■ **Data extracts**

•••••

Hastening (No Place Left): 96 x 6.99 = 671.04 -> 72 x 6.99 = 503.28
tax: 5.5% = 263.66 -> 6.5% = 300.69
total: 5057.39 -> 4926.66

•••••

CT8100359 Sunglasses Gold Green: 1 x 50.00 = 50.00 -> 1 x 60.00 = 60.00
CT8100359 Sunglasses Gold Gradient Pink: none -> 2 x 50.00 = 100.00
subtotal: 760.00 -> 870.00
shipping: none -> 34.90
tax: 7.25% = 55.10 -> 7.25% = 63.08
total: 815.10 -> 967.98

•••••

■ **Brief**
Where in the entries above does the word "none" appear? Copy each line that has it.

■ **Finished task**
CT8100359 Sunglasses Gold Gradient Pink: none -> 2 x 50.00 = 100.00
shipping: none -> 34.90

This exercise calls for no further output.